=== Supplied records ===
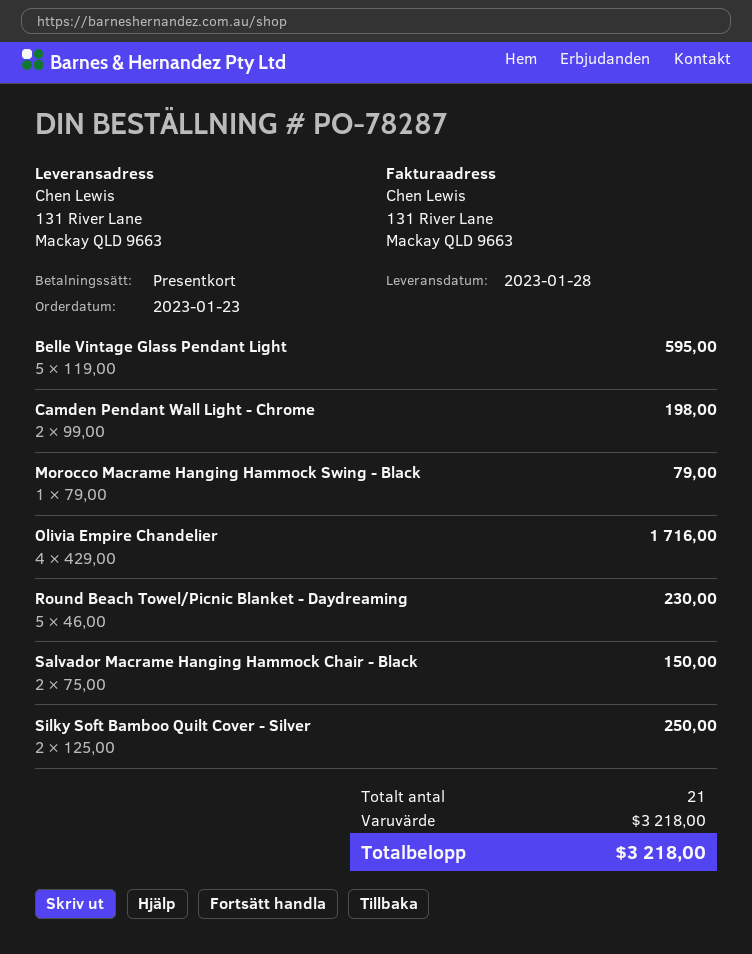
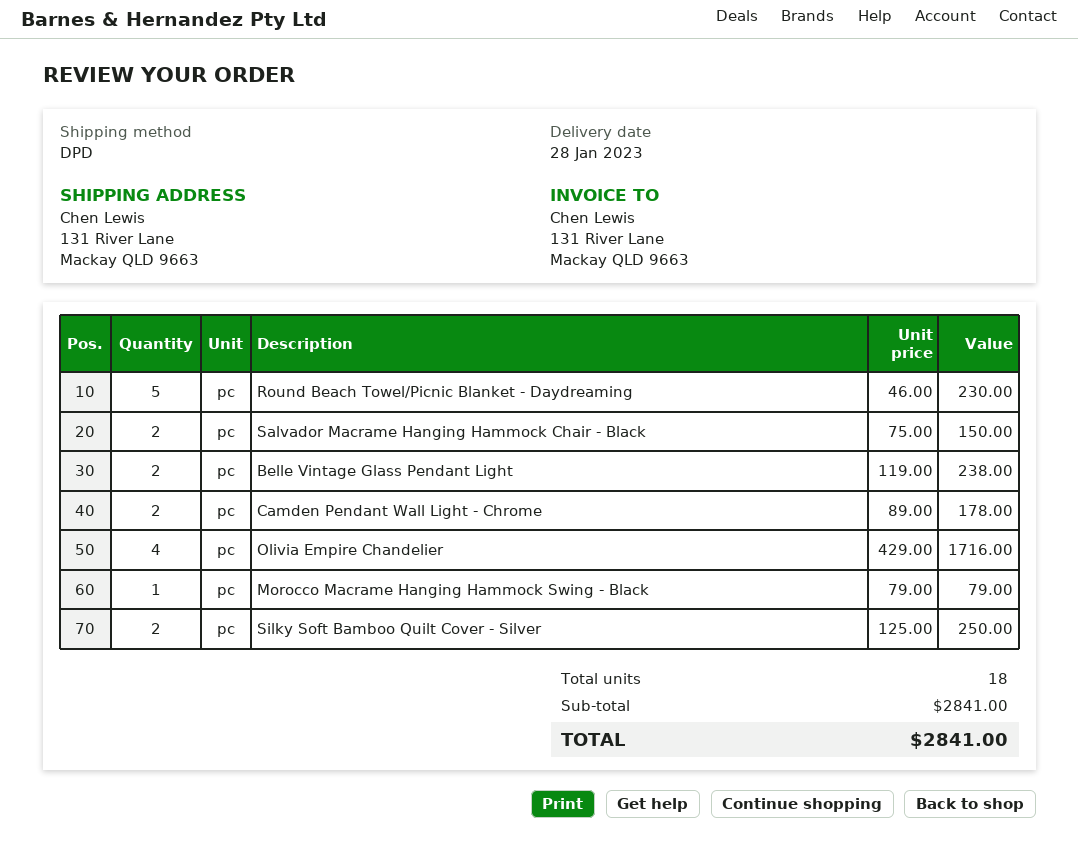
Belle Vintage Glass Pendant Light: 5 x 119.00 = 595.00 -> 2 x 119.00 = 238.00
Camden Pendant Wall Light - Chrome: 2 x 99.00 = 198.00 -> 2 x 89.00 = 178.00
total quantity: 21 -> 18
subtotal: 3218.00 -> 2841.00
total: 3218.00 -> 2841.00

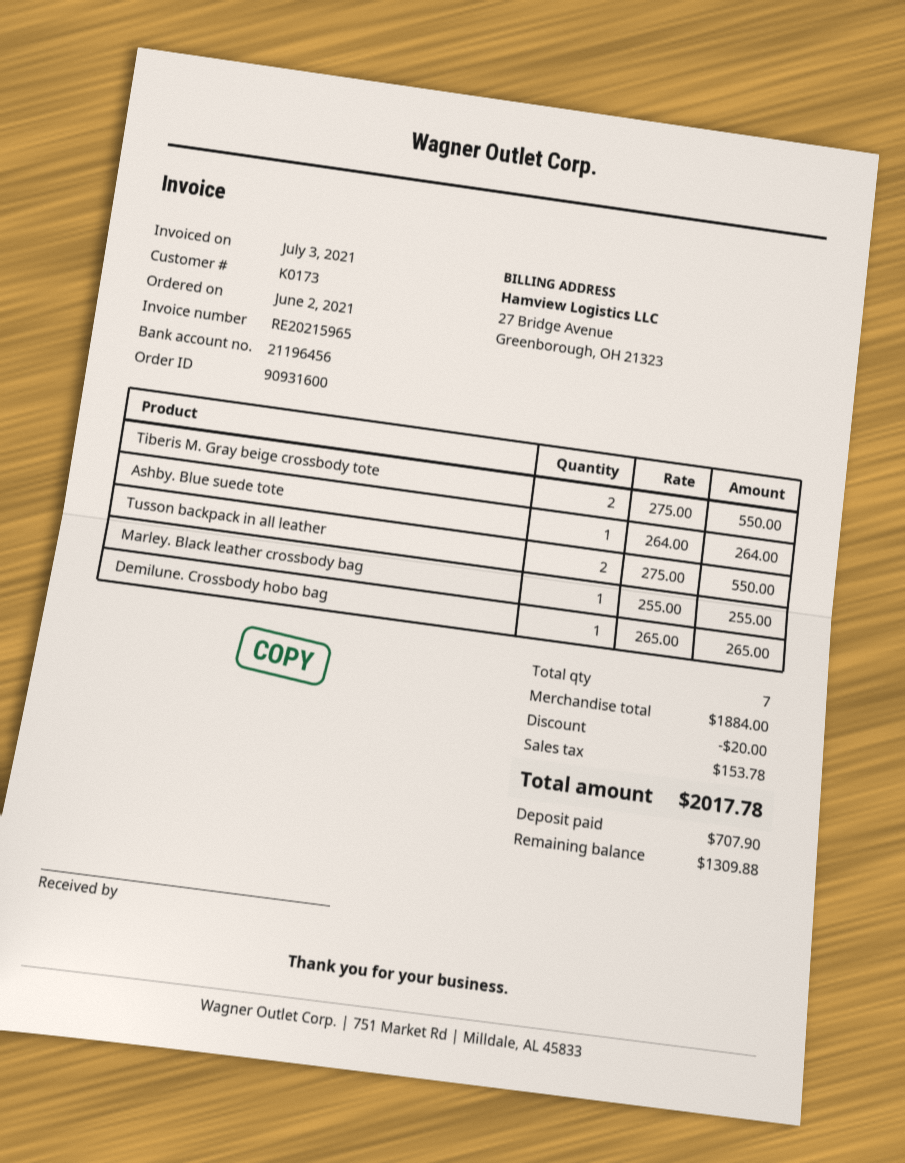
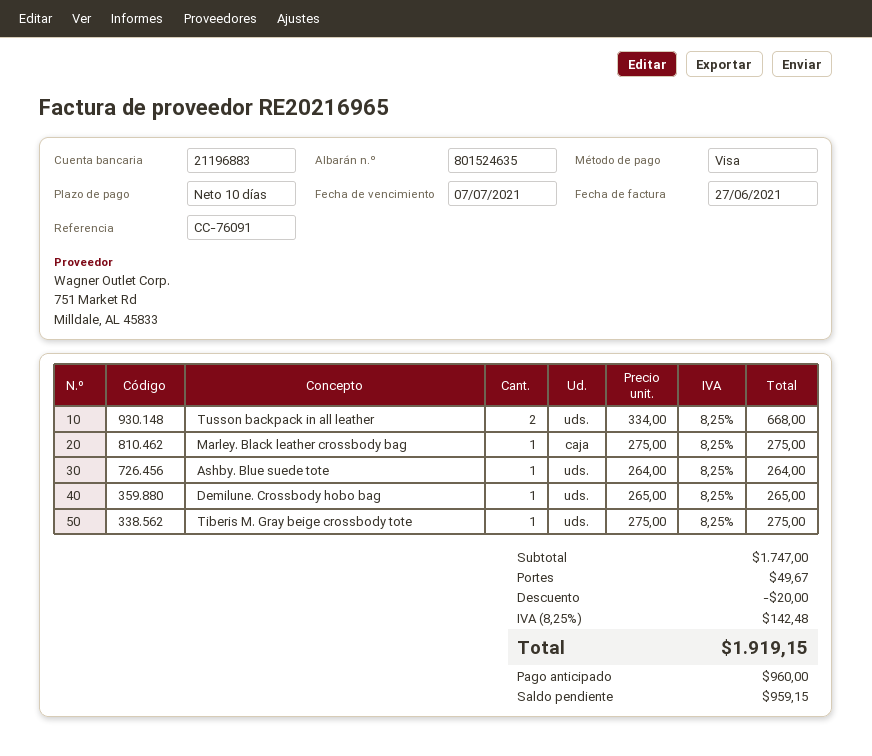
invoice number: RE20215965 -> RE20216965
invoice date: 2021-07-03 -> 2021-06-27
bank account: 21196456 -> 21196883
Tiberis M. Gray beige crossbody tote: 2 x 275.00 = 550.00 -> 1 x 275.00 = 275.00
Tusson backpack in all leather: 2 x 275.00 = 550.00 -> 2 x 334.00 = 668.00
Marley. Black leather crossbody bag: 1 x 255.00 = 255.00 -> 1 x 275.00 = 275.00
subtotal: 1884.00 -> 1747.00
shipping: none -> 49.67
tax: 153.78 -> 142.48
total: 2017.78 -> 1919.15
deposit: 707.90 -> 960.00
balance: 1309.88 -> 959.15

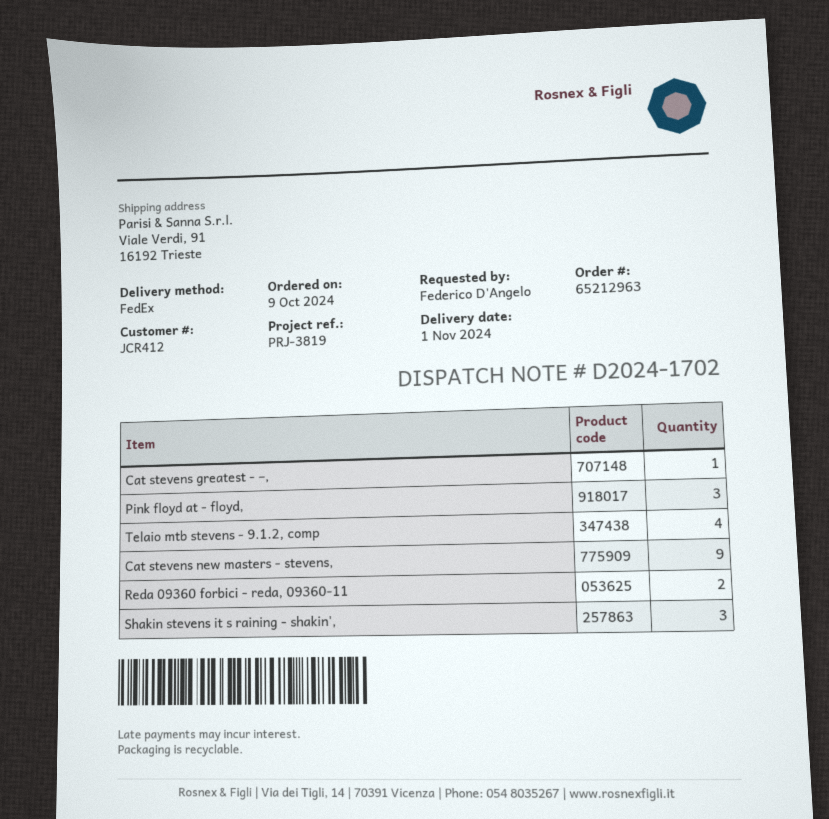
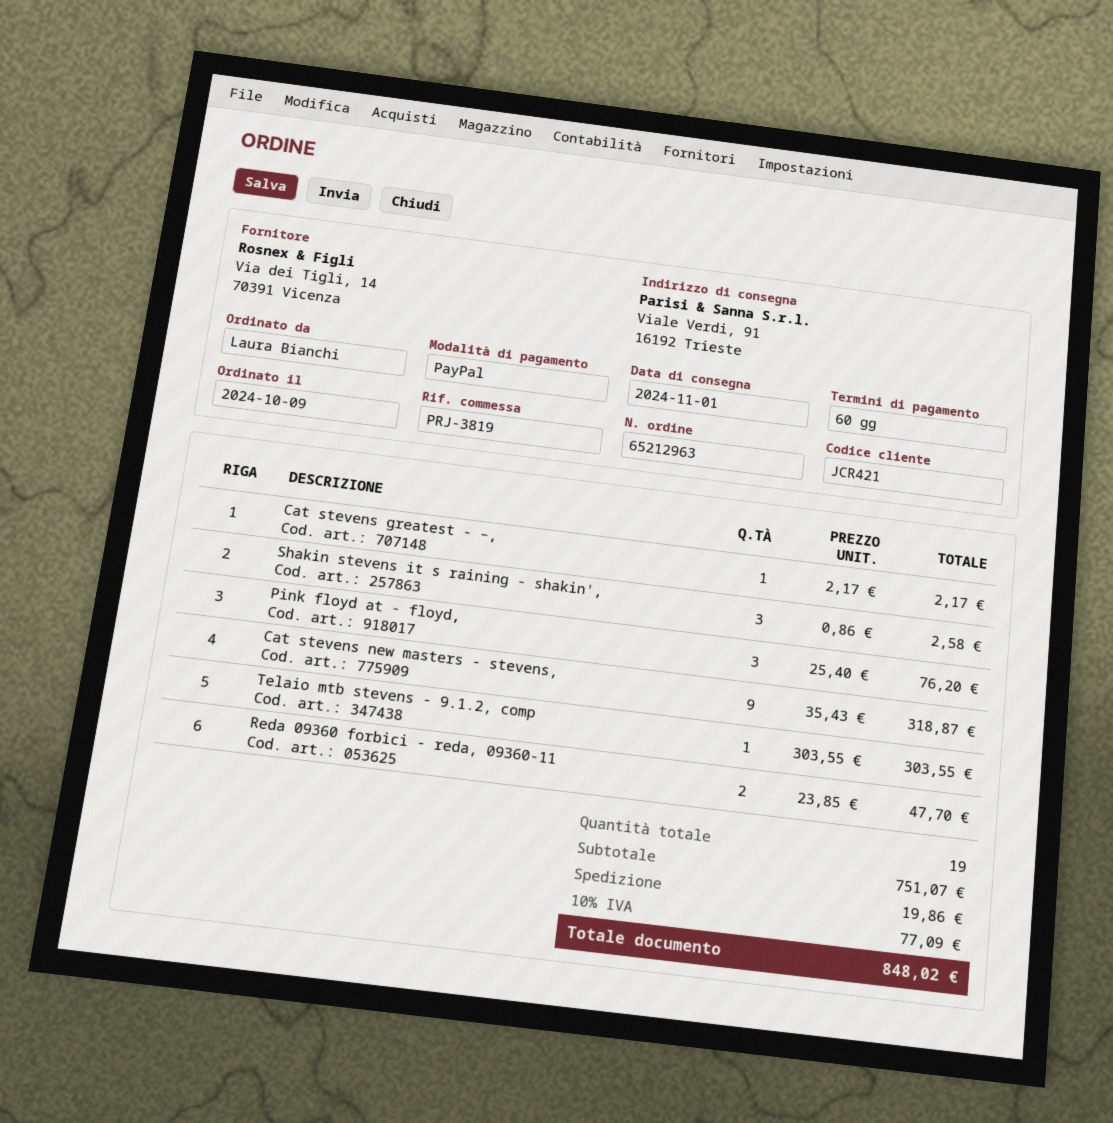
customer number: JCR412 -> JCR421
ordered by: Federico D'Angelo -> Laura Bianchi
Telaio mtb stevens - 9.1.2, comp: 4 -> 1

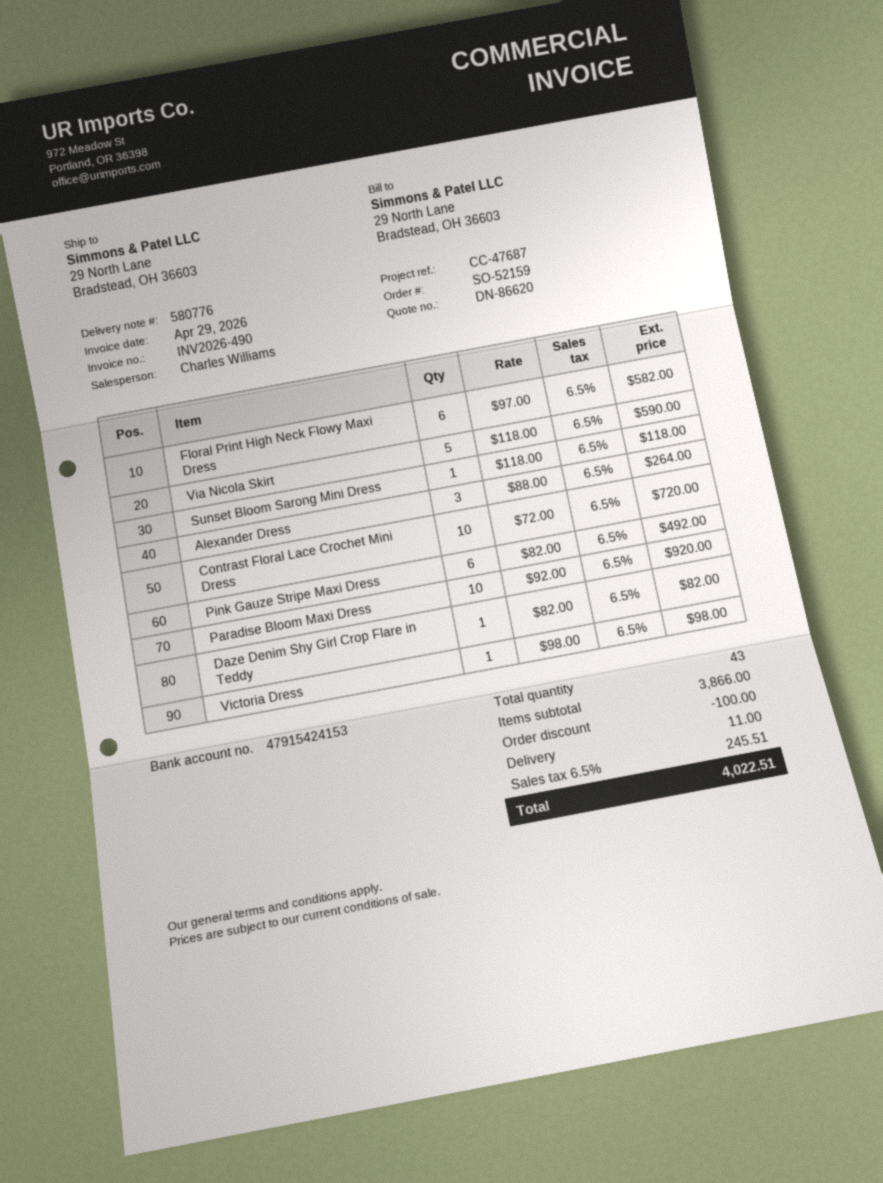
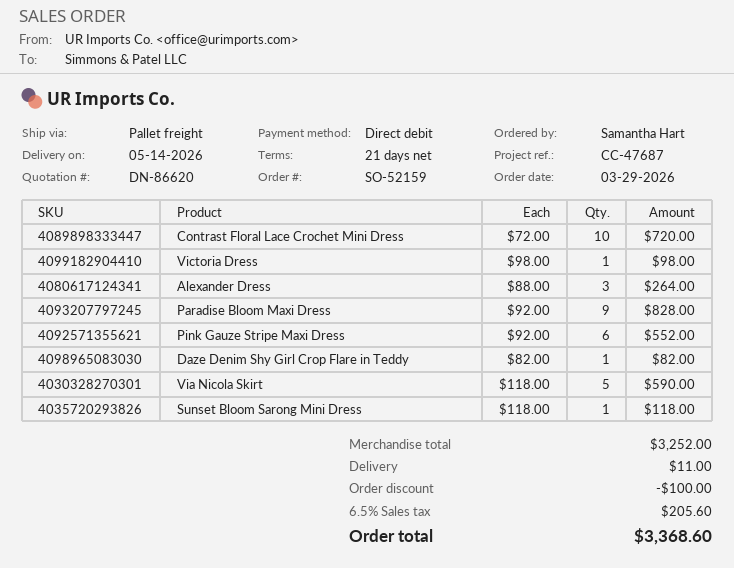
Floral Print High Neck Flowy Maxi Dress: 6 x 97.00 = 582.00 -> none
Pink Gauze Stripe Maxi Dress: 6 x 82.00 = 492.00 -> 6 x 92.00 = 552.00
Paradise Bloom Maxi Dress: 10 x 92.00 = 920.00 -> 9 x 92.00 = 828.00
subtotal: 3866.00 -> 3252.00
tax: 6.5% = 245.51 -> 6.5% = 205.60
total: 4022.51 -> 3368.60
===
== Problem to work on ==
Leave every picture out, and transcribe the data above exactly as it reads.

== Task result ==
Belle Vintage Glass Pendant Light: 5 x 119.00 = 595.00 -> 2 x 119.00 = 238.00
Camden Pendant Wall Light - Chrome: 2 x 99.00 = 198.00 -> 2 x 89.00 = 178.00
total quantity: 21 -> 18
subtotal: 3218.00 -> 2841.00
total: 3218.00 -> 2841.00

invoice number: RE20215965 -> RE20216965
invoice date: 2021-07-03 -> 2021-06-27
bank account: 21196456 -> 21196883
Tiberis M. Gray beige crossbody tote: 2 x 275.00 = 550.00 -> 1 x 275.00 = 275.00
Tusson backpack in all leather: 2 x 275.00 = 550.00 -> 2 x 334.00 = 668.00
Marley. Black leather crossbody bag: 1 x 255.00 = 255.00 -> 1 x 275.00 = 275.00
subtotal: 1884.00 -> 1747.00
shipping: none -> 49.67
tax: 153.78 -> 142.48
total: 2017.78 -> 1919.15
deposit: 707.90 -> 960.00
balance: 1309.88 -> 959.15

customer number: JCR412 -> JCR421
ordered by: Federico D'Angelo -> Laura Bianchi
Telaio mtb stevens - 9.1.2, comp: 4 -> 1

Floral Print High Neck Flowy Maxi Dress: 6 x 97.00 = 582.00 -> none
Pink Gauze Stripe Maxi Dress: 6 x 82.00 = 492.00 -> 6 x 92.00 = 552.00
Paradise Bloom Maxi Dress: 10 x 92.00 = 920.00 -> 9 x 92.00 = 828.00
subtotal: 3866.00 -> 3252.00
tax: 6.5% = 245.51 -> 6.5% = 205.60
total: 4022.51 -> 3368.60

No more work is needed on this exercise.